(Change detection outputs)
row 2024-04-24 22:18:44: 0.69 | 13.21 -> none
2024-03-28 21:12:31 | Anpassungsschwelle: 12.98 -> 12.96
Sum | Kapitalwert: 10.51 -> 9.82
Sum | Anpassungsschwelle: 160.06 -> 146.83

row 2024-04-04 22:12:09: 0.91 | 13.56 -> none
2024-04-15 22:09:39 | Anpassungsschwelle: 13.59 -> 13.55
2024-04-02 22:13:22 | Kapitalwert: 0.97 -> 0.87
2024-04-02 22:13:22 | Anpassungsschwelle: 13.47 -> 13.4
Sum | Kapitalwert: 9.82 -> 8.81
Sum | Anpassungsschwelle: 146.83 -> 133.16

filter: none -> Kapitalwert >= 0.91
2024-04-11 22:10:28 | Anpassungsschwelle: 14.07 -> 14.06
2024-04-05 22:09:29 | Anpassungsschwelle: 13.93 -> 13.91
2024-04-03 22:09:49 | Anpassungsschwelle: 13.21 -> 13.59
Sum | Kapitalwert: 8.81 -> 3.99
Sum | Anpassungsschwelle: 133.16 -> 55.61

==

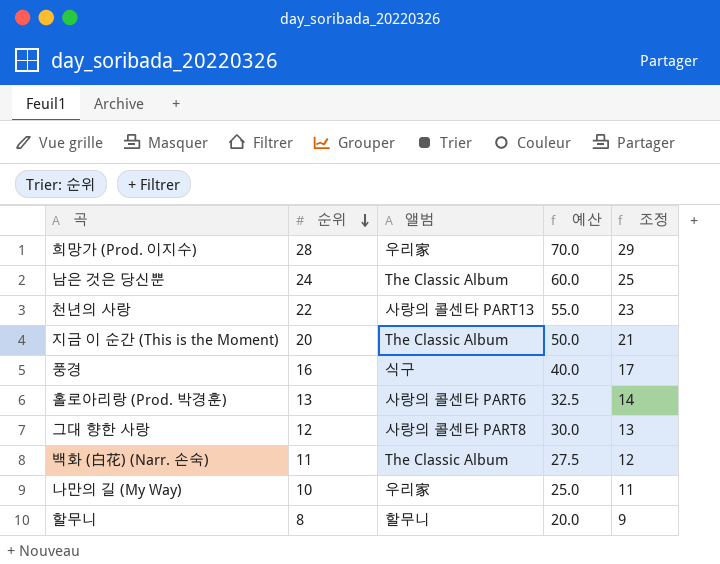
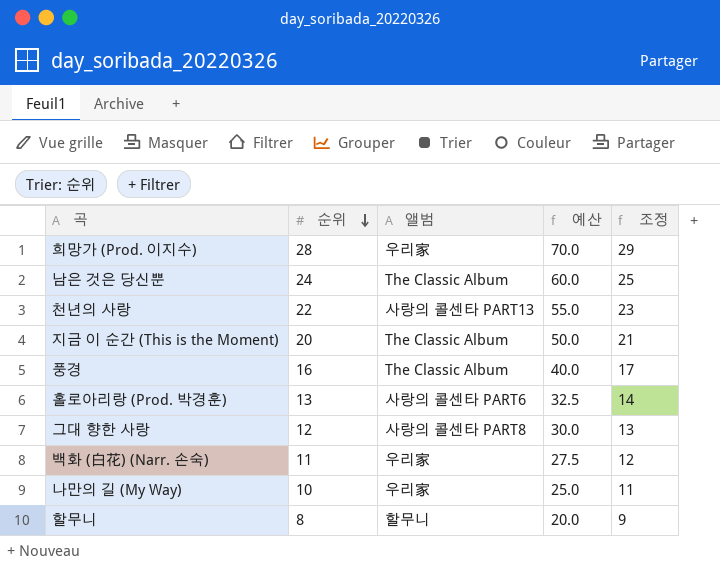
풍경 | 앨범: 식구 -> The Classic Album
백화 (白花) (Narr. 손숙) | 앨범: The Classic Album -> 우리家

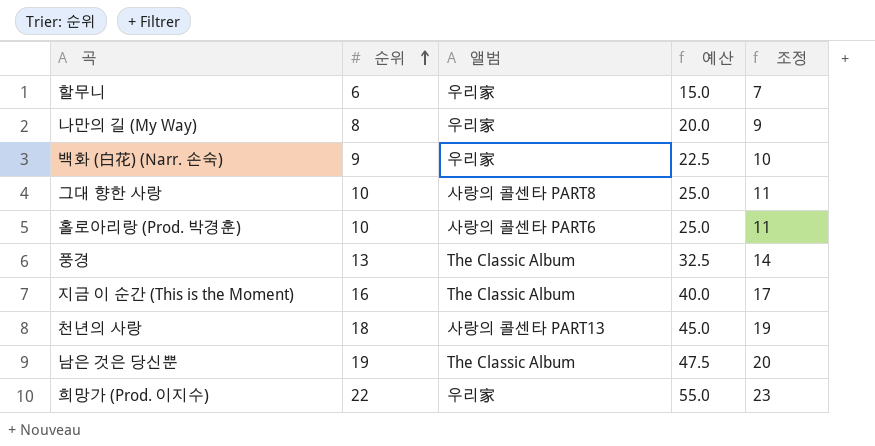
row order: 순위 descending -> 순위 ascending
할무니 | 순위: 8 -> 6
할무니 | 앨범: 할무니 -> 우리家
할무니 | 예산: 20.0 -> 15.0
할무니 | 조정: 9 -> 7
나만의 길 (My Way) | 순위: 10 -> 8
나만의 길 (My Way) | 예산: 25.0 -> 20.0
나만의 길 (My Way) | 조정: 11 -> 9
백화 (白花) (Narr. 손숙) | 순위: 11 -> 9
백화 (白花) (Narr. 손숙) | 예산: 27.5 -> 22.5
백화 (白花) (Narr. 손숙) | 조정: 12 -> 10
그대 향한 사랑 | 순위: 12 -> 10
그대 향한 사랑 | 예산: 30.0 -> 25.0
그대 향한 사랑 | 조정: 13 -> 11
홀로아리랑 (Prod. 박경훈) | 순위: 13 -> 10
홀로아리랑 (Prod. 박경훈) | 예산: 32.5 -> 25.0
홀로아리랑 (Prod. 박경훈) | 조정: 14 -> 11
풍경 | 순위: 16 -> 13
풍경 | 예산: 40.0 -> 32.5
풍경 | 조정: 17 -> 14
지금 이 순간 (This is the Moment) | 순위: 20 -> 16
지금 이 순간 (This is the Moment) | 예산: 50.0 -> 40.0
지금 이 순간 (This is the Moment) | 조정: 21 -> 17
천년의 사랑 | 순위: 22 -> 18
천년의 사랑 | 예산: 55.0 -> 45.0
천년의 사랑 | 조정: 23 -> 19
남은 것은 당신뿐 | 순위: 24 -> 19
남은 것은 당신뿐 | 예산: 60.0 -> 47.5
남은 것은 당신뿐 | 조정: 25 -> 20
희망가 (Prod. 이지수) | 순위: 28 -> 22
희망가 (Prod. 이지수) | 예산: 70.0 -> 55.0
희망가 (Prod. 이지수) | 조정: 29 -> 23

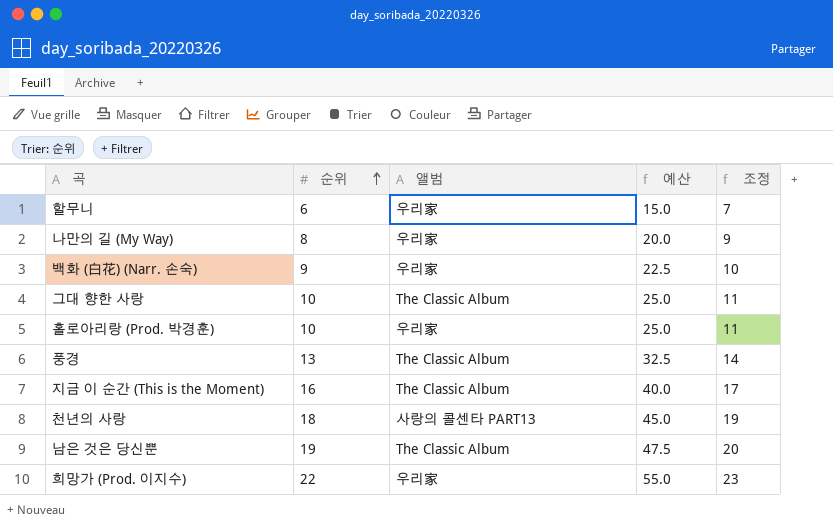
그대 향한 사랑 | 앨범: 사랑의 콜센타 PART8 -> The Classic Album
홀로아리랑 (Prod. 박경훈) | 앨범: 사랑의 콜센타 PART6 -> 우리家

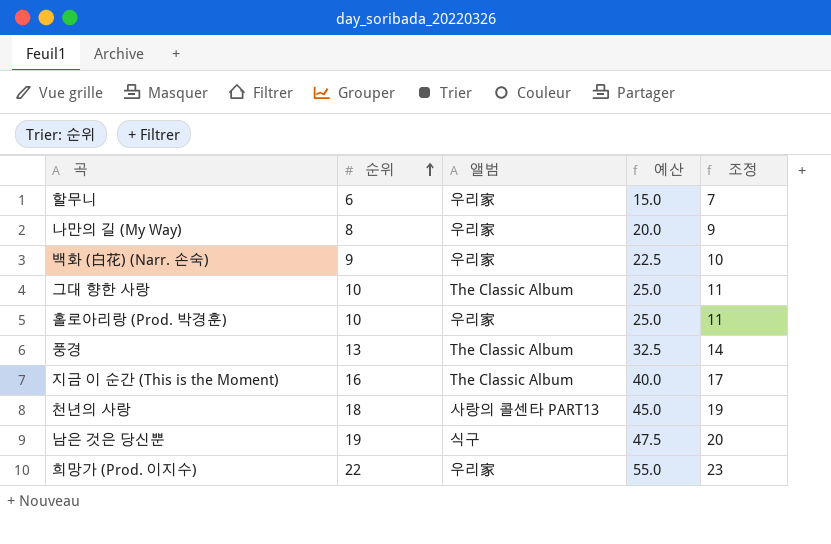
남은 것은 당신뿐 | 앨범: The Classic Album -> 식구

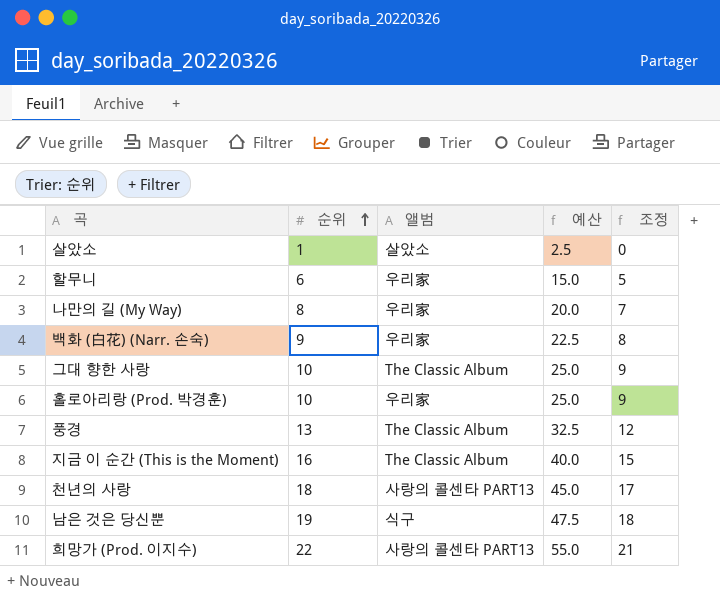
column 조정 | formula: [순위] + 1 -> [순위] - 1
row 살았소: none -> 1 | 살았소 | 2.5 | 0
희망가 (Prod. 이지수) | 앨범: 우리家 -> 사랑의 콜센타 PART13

---

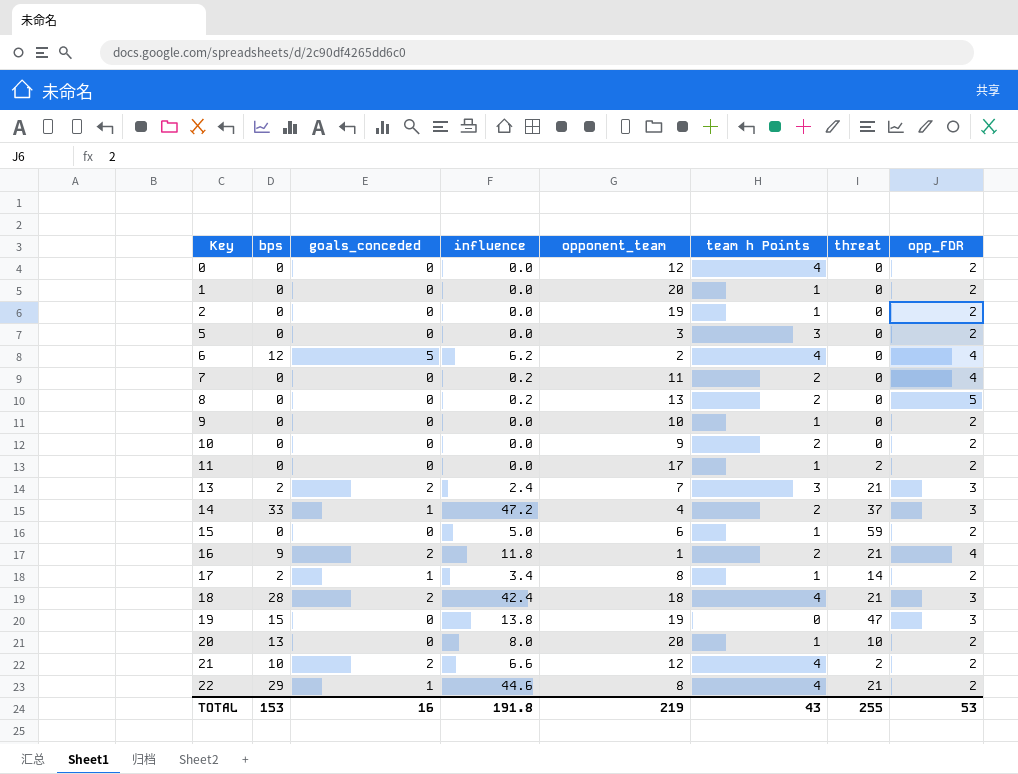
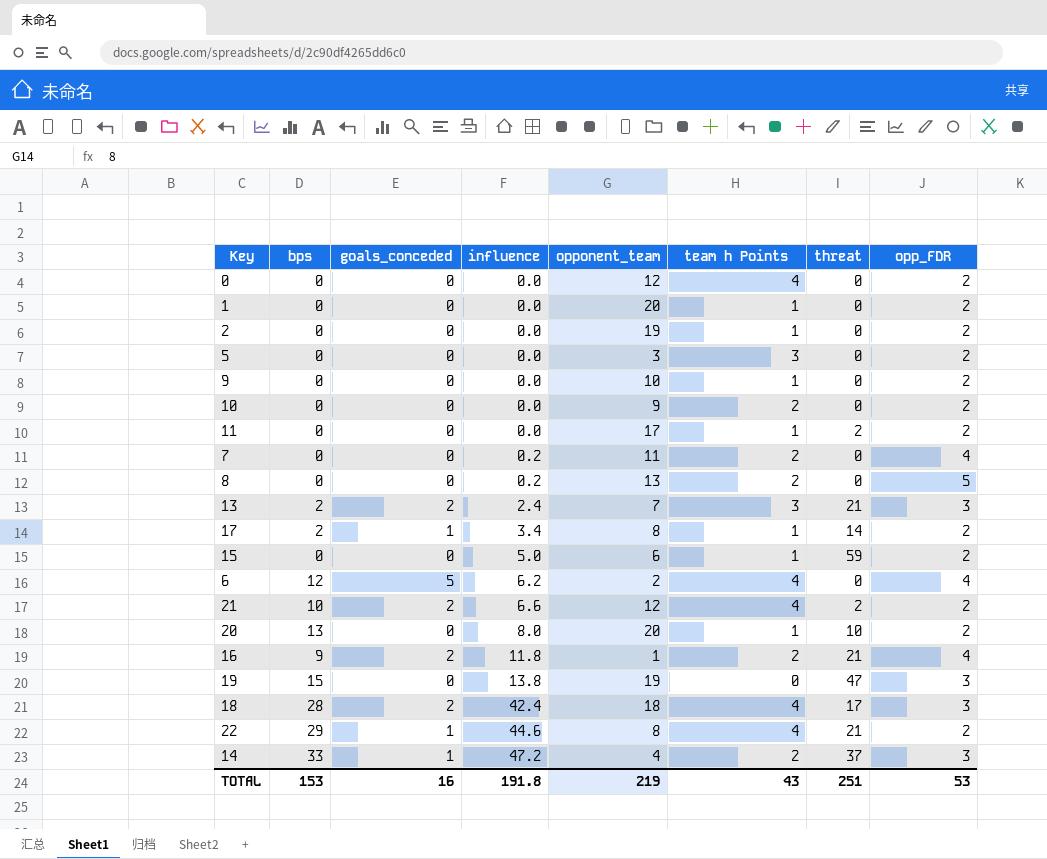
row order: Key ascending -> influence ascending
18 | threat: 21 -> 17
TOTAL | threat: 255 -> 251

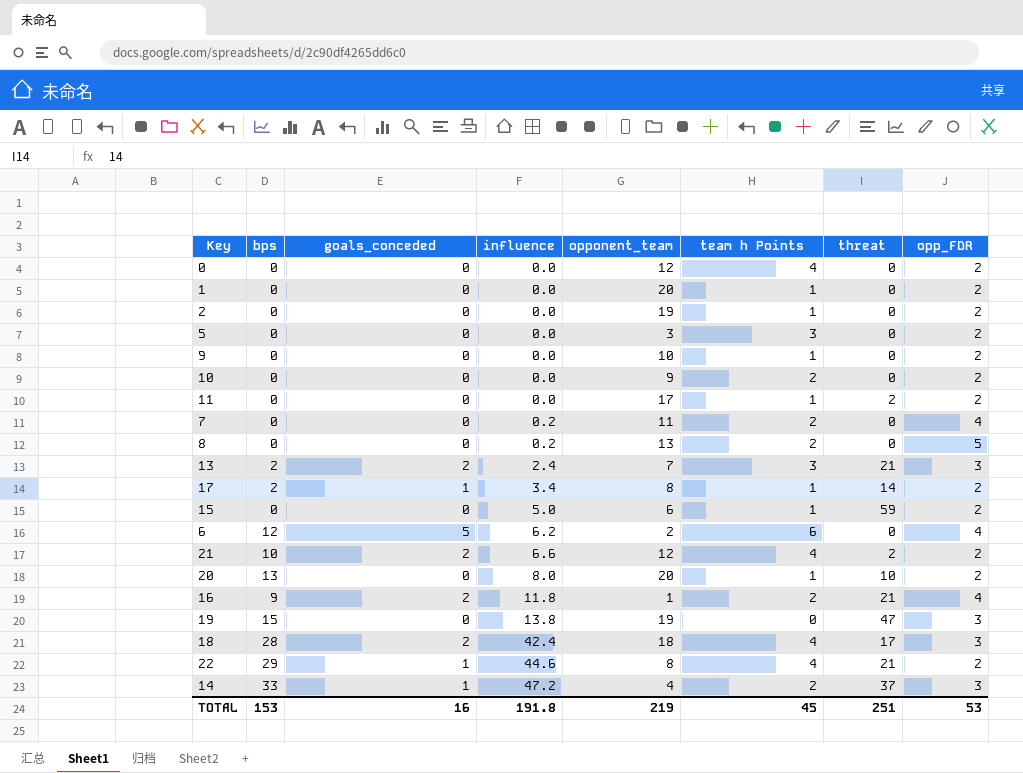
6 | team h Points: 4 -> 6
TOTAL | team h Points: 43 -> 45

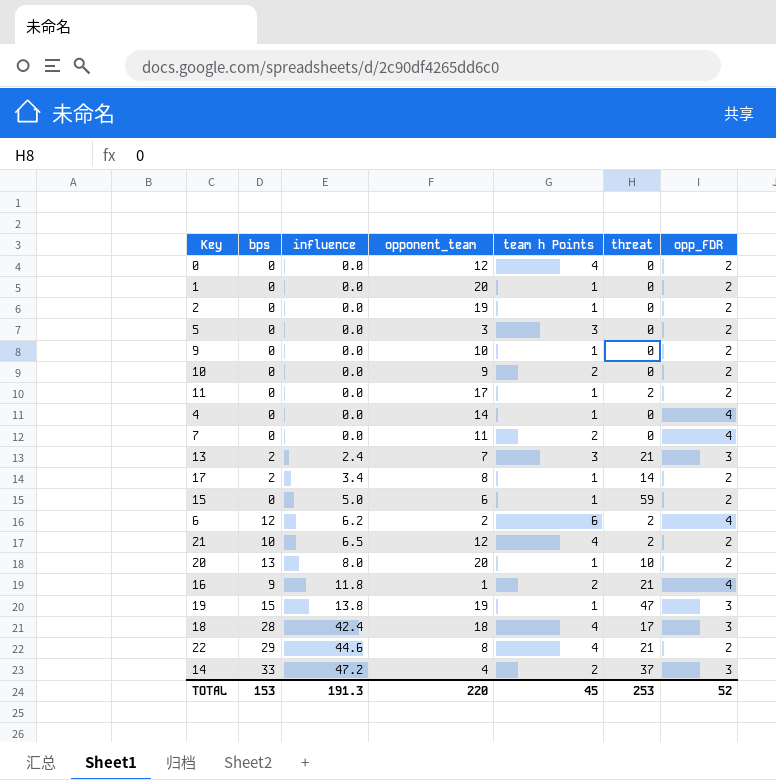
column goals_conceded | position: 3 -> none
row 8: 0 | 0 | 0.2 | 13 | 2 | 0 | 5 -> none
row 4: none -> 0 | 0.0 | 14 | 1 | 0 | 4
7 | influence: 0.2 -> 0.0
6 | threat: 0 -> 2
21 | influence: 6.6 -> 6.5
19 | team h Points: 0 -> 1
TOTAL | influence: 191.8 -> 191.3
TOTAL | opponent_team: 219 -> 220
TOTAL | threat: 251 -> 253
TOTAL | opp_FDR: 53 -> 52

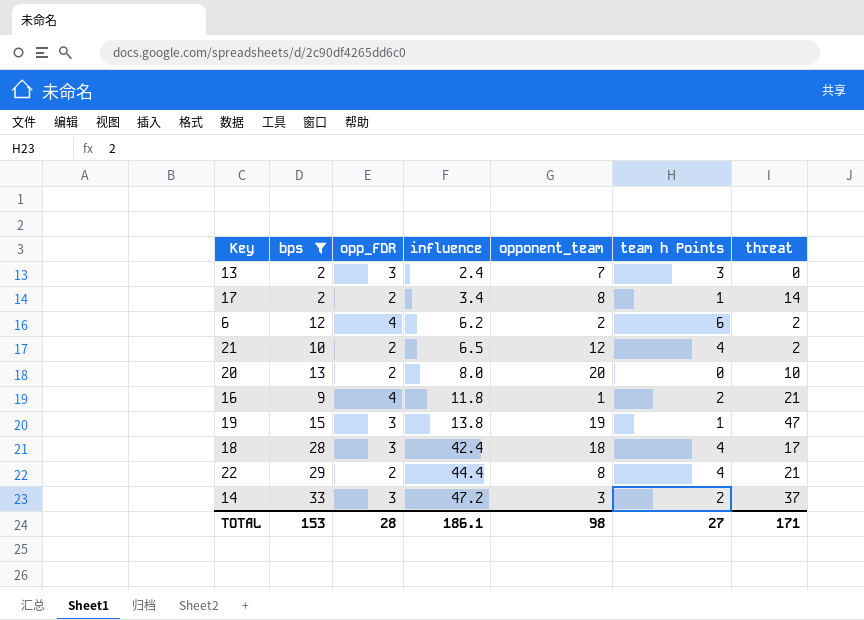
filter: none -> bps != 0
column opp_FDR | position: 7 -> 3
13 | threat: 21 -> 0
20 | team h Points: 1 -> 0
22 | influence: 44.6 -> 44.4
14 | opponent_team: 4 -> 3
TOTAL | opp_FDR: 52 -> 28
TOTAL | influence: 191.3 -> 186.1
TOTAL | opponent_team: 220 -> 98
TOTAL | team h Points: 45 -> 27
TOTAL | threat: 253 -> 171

### EXERCISE INSTRUCTIONS
Write down exactly the span of lines above from the one containing "백화 (白花) (Narr. 손숙) | 예산: 27.5 -> 22.5" to the one containing "지금 이 순간 (This is the Moment) | 예산: 50.0", both ends included.

### ANSWER TO THIS EXERCISE
백화 (白花) (Narr. 손숙) | 예산: 27.5 -> 22.5
백화 (白花) (Narr. 손숙) | 조정: 12 -> 10
그대 향한 사랑 | 순위: 12 -> 10
그대 향한 사랑 | 예산: 30.0 -> 25.0
그대 향한 사랑 | 조정: 13 -> 11
홀로아리랑 (Prod. 박경훈) | 순위: 13 -> 10
홀로아리랑 (Prod. 박경훈) | 예산: 32.5 -> 25.0
홀로아리랑 (Prod. 박경훈) | 조정: 14 -> 11
풍경 | 순위: 16 -> 13
풍경 | 예산: 40.0 -> 32.5
풍경 | 조정: 17 -> 14
지금 이 순간 (This is the Moment) | 순위: 20 -> 16
지금 이 순간 (This is the Moment) | 예산: 50.0 -> 40.0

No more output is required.